- [Task statement] Reproduce the records that follow in full, excluding any picture they contain.

======

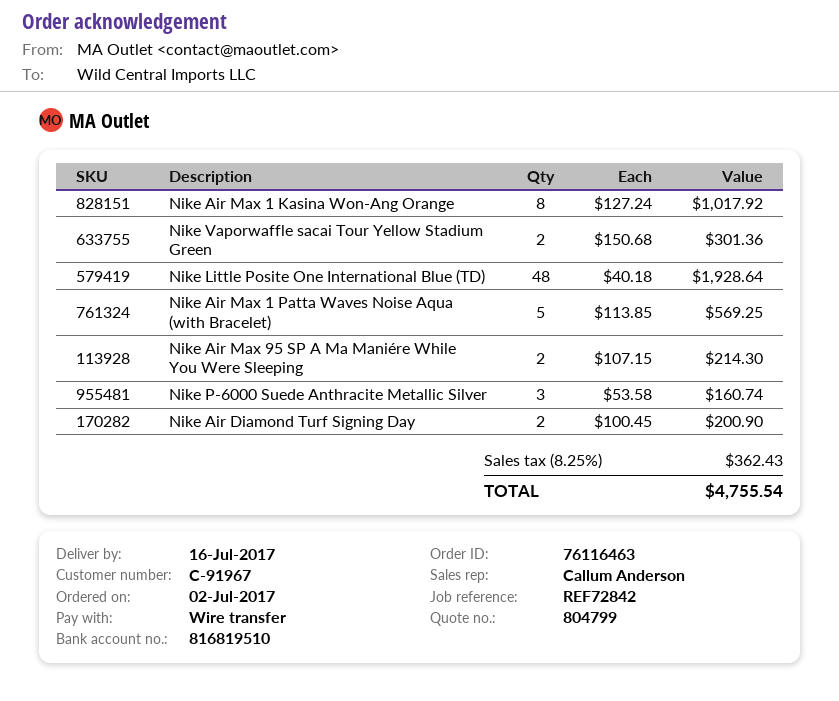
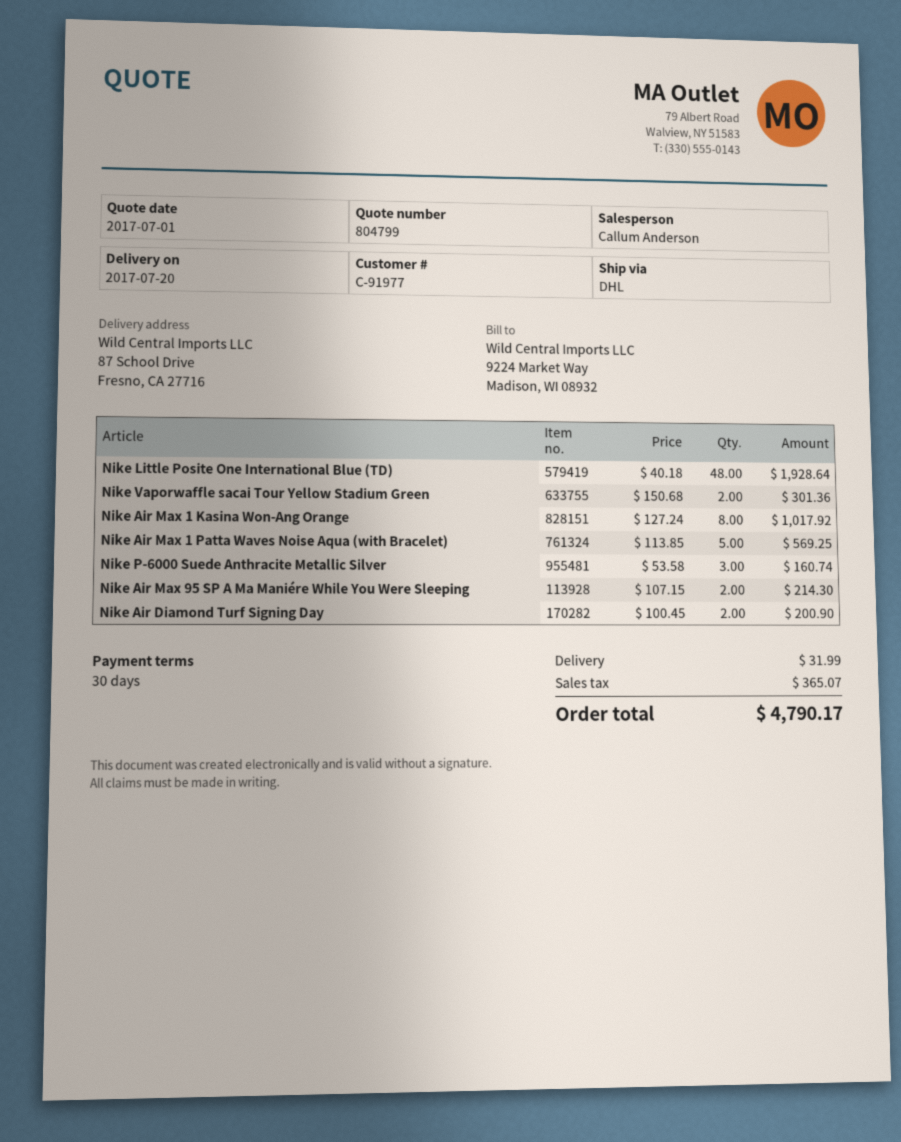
delivery date: 2017-07-16 -> 2017-07-20
customer number: C-91967 -> C-91977
shipping: none -> 31.99
tax: 362.43 -> 365.07
total: 4755.54 -> 4790.17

======

- [Task output]
delivery date: 2017-07-16 -> 2017-07-20
customer number: C-91967 -> C-91977
shipping: none -> 31.99
tax: 362.43 -> 365.07
total: 4755.54 -> 4790.17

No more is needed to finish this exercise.